◆ **YOUR TASK**: Write out the records that follow exactly. Do not include pictures.
SOURCE DATA section start
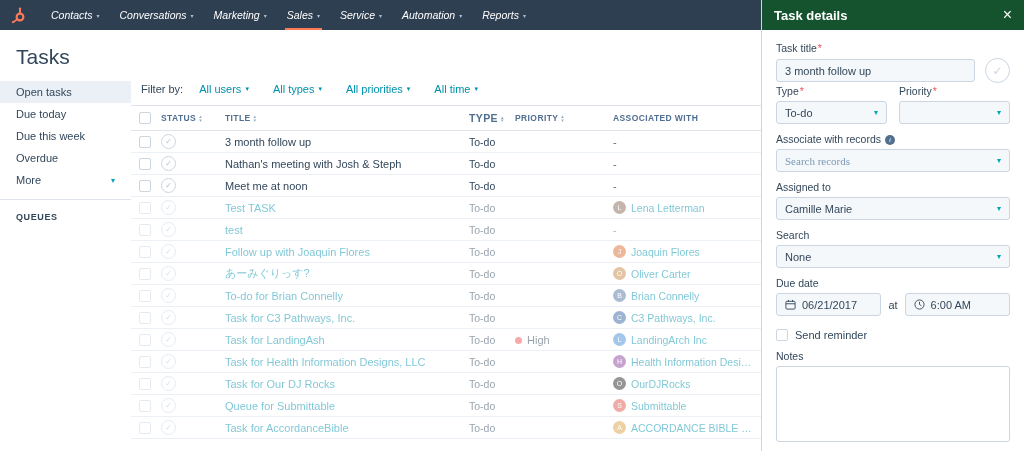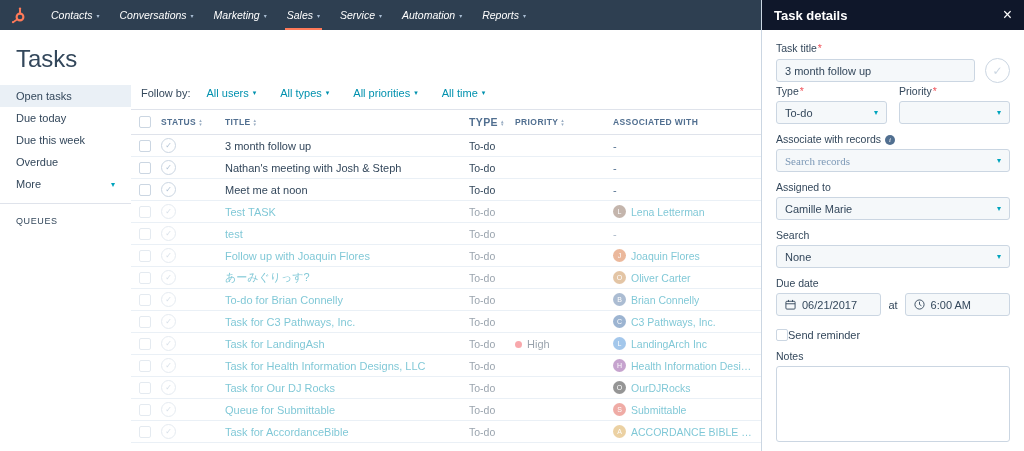--- a/index.html
+++ b/index.html
@@ -13,32 +13,32 @@
   .topnav { height: 30px; background: #2e3f51; display: flex; align-items: center; padding-left: 10px; }
   .logo { display: flex; align-items: center; margin-right: 14px; }
   .nav-items { display: flex; height: 100%; font-style: italic; }
   .nav-item { position: relative; display: flex; align-items: center; gap: 4px; height: 100%;
               padding: 0 10px; color: #fff; font-size: 10.5px; font-weight: 500; cursor: pointer; }
   .nav-item .nav-caret { font-size: 6px; color: #a9bdd3; }
   .nav-item.active::after { content: ""; position: absolute; left: 8px; right: 8px; bottom: 0;
               height: 2px; background: #ff7a59; }
 
   
-  .page-title { font-size: 24px; font-weight: 400; color: #33475b; padding: 15px 0 10px 16px; }
+  .page-title { font-size: 21px; font-weight: 400; color: #33475b; padding: 15px 0 10px 16px; }
 
   .body-row { display: flex; }
 
   
   .sidebar { width: 131px; flex-shrink: 0; padding-top: 2px; }
   .side-item { padding: 5px 16px; font-size: 11px; color: #33475b; cursor: pointer;
                display: flex; justify-content: space-between; align-items: center; }
   .side-item.active { background: #eaf0f6; }
   .side-chev { color: #00a4bd; font-size: 8px; }
   .side-divider { border-top: 1px solid #dfe3eb; margin: 8px 0 4px 0; }
-  .queues-label { padding: 8px 16px; font-size: 9px; font-weight: normal; letter-spacing: .6px; color: #33475b; }
+  .queues-label { padding: 8px 16px; font-size: 9px; font-weight: bold; letter-spacing: .6px; color: #33475b; }
 
   
   .table-area { flex: 1; min-width: 0; }
   .filterbar { display: flex; align-items: center; gap: 16px; padding: 4px 0 10px 10px; font-size: 11px; }
   .filter-label { color: #33475b; }
   .filter-dd { color: #0091ae; font-weight: 500; display: flex; align-items: center; gap: 4px; cursor: pointer; }
   .filter-dd .caret { font-size: 7px; }
 
   
   table { width: 100%; border-collapse: collapse; table-layout: fixed; }
@@ -66,21 +66,21 @@
   .assoc-wrap { display: flex; align-items: center; gap: 5px; }
   .avatar { width: 13px; height: 13px; border-radius: 50%; flex-shrink: 0; color: #fff; font-size: 7px;
         display: inline-flex; align-items: center; justify-content: center; }
   .assoc-name { color: #0091ae; font-size: 10.5px; max-width: 150px; overflow: hidden;
         text-overflow: ellipsis; cursor: pointer; }
   .empty-val { color: #516f90; }
 
   
   .panel { width: 263px; flex-shrink: 0; background: #fff; border-left: 1px solid #cbd6e2;
         box-shadow: -3px 0 8px rgba(45,62,80,.15); display: flex; flex-direction: column; }
-  .panel-header { height: 30px; background: #0f172a; color: #fff; display: flex; align-items: center;
+  .panel-header { height: 30px; background: #14532d; color: #fff; display: flex; align-items: center;
         justify-content: space-between; padding: 0 12px; flex-shrink: 0; }
   .panel-title { font-size: 13px; font-weight: bold; }
   .panel-close { font-size: 16px; line-height: 1; cursor: pointer; }
   .panel-body { padding: 10px 14px; overflow: hidden; }
   .field-label { font-size: 10.5px; color: #33475b; margin: 9px 0 4px; }
   .field-label:first-child { margin-top: 2px; }
   .req { color: #f2545b; margin-left: 1px; }
   .hs-input, .hs-select { height: 23px; background: #f5f8fa; border: 1px solid #cbd6e2; border-radius: 3px;
         font-size: 11px; color: #33475b; padding: 0 8px; width: 100%; font-family: inherit; }
   .hs-select { display: flex; align-items: center; justify-content: space-between; cursor: pointer; }
@@ -94,21 +94,21 @@
   .two-col { display: flex; gap: 12px; }
   .two-col > div { flex: 1; min-width: 0; }
   .info-icon { display: inline-flex; width: 10px; height: 10px; border-radius: 50%; background: #516f90;
         color: #fff; font-size: 7px; font-style: italic; align-items: center; justify-content: center;
         margin-left: 4px; vertical-align: middle; font-family: "Liberation Serif", serif; }
   .due-row { display: flex; align-items: center; gap: 7px; }
   .date-field { flex: 1; display: flex; align-items: center; gap: 6px; height: 23px; background: #f5f8fa;
         border: 1px solid #cbd6e2; border-radius: 3px; padding: 0 8px; font-size: 11px; cursor: pointer; }
   .time-field { width: 76px; flex-shrink: 0; }
   .at-label { font-size: 11px; }
-  .reminder-row { display: flex; align-items: flex-start; margin: 13px 0 2px; font-size: 11px; }
+  .reminder-row { display: flex; align-items: flex-start; gap: 7px; margin: 13px 0 2px; font-size: 11px; }
   .notes-box { height: 76px; border: 1px solid #cbd6e2; border-radius: 3px; background: #fff; width: 100%;
         resize: none; font-family: inherit; font-size: 11px; padding: 6px; color: #33475b; }
 </style>
 </head>
 <body>
 
 <div class="app">
 
   <div class="main">
 
@@ -173,21 +173,21 @@
           <div class="side-item">
     <span class="side-label">More</span>
   <span class="side-chev">▾</span>
           </div>
           <div class="side-divider"></div>
           <div class="queues-label">QUEUES</div>
         </aside>
 
       <div class="table-area">
         <div class="filterbar">
-          <span class="filter-label">Follow by:</span>
+          <span class="filter-label">Filter by:</span>
           <span id="filter-dds" style="display:flex;gap:24px;">
               <span class="filter-dd">
     <span class="dd-label">All users</span>
     <span class="caret">▾</span>
   </span>
               <span class="filter-dd">
     <span class="dd-label">All types</span>
     <span class="caret">▾</span>
   </span>
               <span class="filter-dd">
SOURCE DATA section end
◆ **YOUR RESPONSE**:
--- a/index.html
+++ b/index.html
@@ -13,32 +13,32 @@
   .topnav { height: 30px; background: #2e3f51; display: flex; align-items: center; padding-left: 10px; }
   .logo { display: flex; align-items: center; margin-right: 14px; }
   .nav-items { display: flex; height: 100%; font-style: italic; }
   .nav-item { position: relative; display: flex; align-items: center; gap: 4px; height: 100%;
               padding: 0 10px; color: #fff; font-size: 10.5px; font-weight: 500; cursor: pointer; }
   .nav-item .nav-caret { font-size: 6px; color: #a9bdd3; }
   .nav-item.active::after { content: ""; position: absolute; left: 8px; right: 8px; bottom: 0;
               height: 2px; background: #ff7a59; }
 
   
-  .page-title { font-size: 24px; font-weight: 400; color: #33475b; padding: 15px 0 10px 16px; }
+  .page-title { font-size: 21px; font-weight: 400; color: #33475b; padding: 15px 0 10px 16px; }
 
   .body-row { display: flex; }
 
   
   .sidebar { width: 131px; flex-shrink: 0; padding-top: 2px; }
   .side-item { padding: 5px 16px; font-size: 11px; color: #33475b; cursor: pointer;
                display: flex; justify-content: space-between; align-items: center; }
   .side-item.active { background: #eaf0f6; }
   .side-chev { color: #00a4bd; font-size: 8px; }
   .side-divider { border-top: 1px solid #dfe3eb; margin: 8px 0 4px 0; }
-  .queues-label { padding: 8px 16px; font-size: 9px; font-weight: normal; letter-spacing: .6px; color: #33475b; }
+  .queues-label { padding: 8px 16px; font-size: 9px; font-weight: bold; letter-spacing: .6px; color: #33475b; }
 
   
   .table-area { flex: 1; min-width: 0; }
   .filterbar { display: flex; align-items: center; gap: 16px; padding: 4px 0 10px 10px; font-size: 11px; }
   .filter-label { color: #33475b; }
   .filter-dd { color: #0091ae; font-weight: 500; display: flex; align-items: center; gap: 4px; cursor: pointer; }
   .filter-dd .caret { font-size: 7px; }
 
   
   table { width: 100%; border-collapse: collapse; table-layout: fixed; }
@@ -66,21 +66,21 @@
   .assoc-wrap { display: flex; align-items: center; gap: 5px; }
   .avatar { width: 13px; height: 13px; border-radius: 50%; flex-shrink: 0; color: #fff; font-size: 7px;
         display: inline-flex; align-items: center; justify-content: center; }
   .assoc-name { color: #0091ae; font-size: 10.5px; max-width: 150px; overflow: hidden;
         text-overflow: ellipsis; cursor: pointer; }
   .empty-val { color: #516f90; }
 
   
   .panel { width: 263px; flex-shrink: 0; background: #fff; border-left: 1px solid #cbd6e2;
         box-shadow: -3px 0 8px rgba(45,62,80,.15); display: flex; flex-direction: column; }
-  .panel-header { height: 30px; background: #0f172a; color: #fff; display: flex; align-items: center;
+  .panel-header { height: 30px; background: #14532d; color: #fff; display: flex; align-items: center;
         justify-content: space-between; padding: 0 12px; flex-shrink: 0; }
   .panel-title { font-size: 13px; font-weight: bold; }
   .panel-close { font-size: 16px; line-height: 1; cursor: pointer; }
   .panel-body { padding: 10px 14px; overflow: hidden; }
   .field-label { font-size: 10.5px; color: #33475b; margin: 9px 0 4px; }
   .field-label:first-child { margin-top: 2px; }
   .req { color: #f2545b; margin-left: 1px; }
   .hs-input, .hs-select { height: 23px; background: #f5f8fa; border: 1px solid #cbd6e2; border-radius: 3px;
         font-size: 11px; color: #33475b; padding: 0 8px; width: 100%; font-family: inherit; }
   .hs-select { display: flex; align-items: center; justify-content: space-between; cursor: pointer; }
@@ -94,21 +94,21 @@
   .two-col { display: flex; gap: 12px; }
   .two-col > div { flex: 1; min-width: 0; }
   .info-icon { display: inline-flex; width: 10px; height: 10px; border-radius: 50%; background: #516f90;
         color: #fff; font-size: 7px; font-style: italic; align-items: center; justify-content: center;
         margin-left: 4px; vertical-align: middle; font-family: "Liberation Serif", serif; }
   .due-row { display: flex; align-items: center; gap: 7px; }
   .date-field { flex: 1; display: flex; align-items: center; gap: 6px; height: 23px; background: #f5f8fa;
         border: 1px solid #cbd6e2; border-radius: 3px; padding: 0 8px; font-size: 11px; cursor: pointer; }
   .time-field { width: 76px; flex-shrink: 0; }
   .at-label { font-size: 11px; }
-  .reminder-row { display: flex; align-items: flex-start; margin: 13px 0 2px; font-size: 11px; }
+  .reminder-row { display: flex; align-items: flex-start; gap: 7px; margin: 13px 0 2px; font-size: 11px; }
   .notes-box { height: 76px; border: 1px solid #cbd6e2; border-radius: 3px; background: #fff; width: 100%;
         resize: none; font-family: inherit; font-size: 11px; padding: 6px; color: #33475b; }
 </style>
 </head>
 <body>
 
 <div class="app">
 
   <div class="main">
 
@@ -173,21 +173,21 @@
           <div class="side-item">
     <span class="side-label">More</span>
   <span class="side-chev">▾</span>
           </div>
           <div class="side-divider"></div>
           <div class="queues-label">QUEUES</div>
         </aside>
 
       <div class="table-area">
         <div class="filterbar">
-          <span class="filter-label">Follow by:</span>
+          <span class="filter-label">Filter by:</span>
           <span id="filter-dds" style="display:flex;gap:24px;">
               <span class="filter-dd">
     <span class="dd-label">All users</span>
     <span class="caret">▾</span>
   </span>
               <span class="filter-dd">
     <span class="dd-label">All types</span>
     <span class="caret">▾</span>
   </span>
               <span class="filter-dd">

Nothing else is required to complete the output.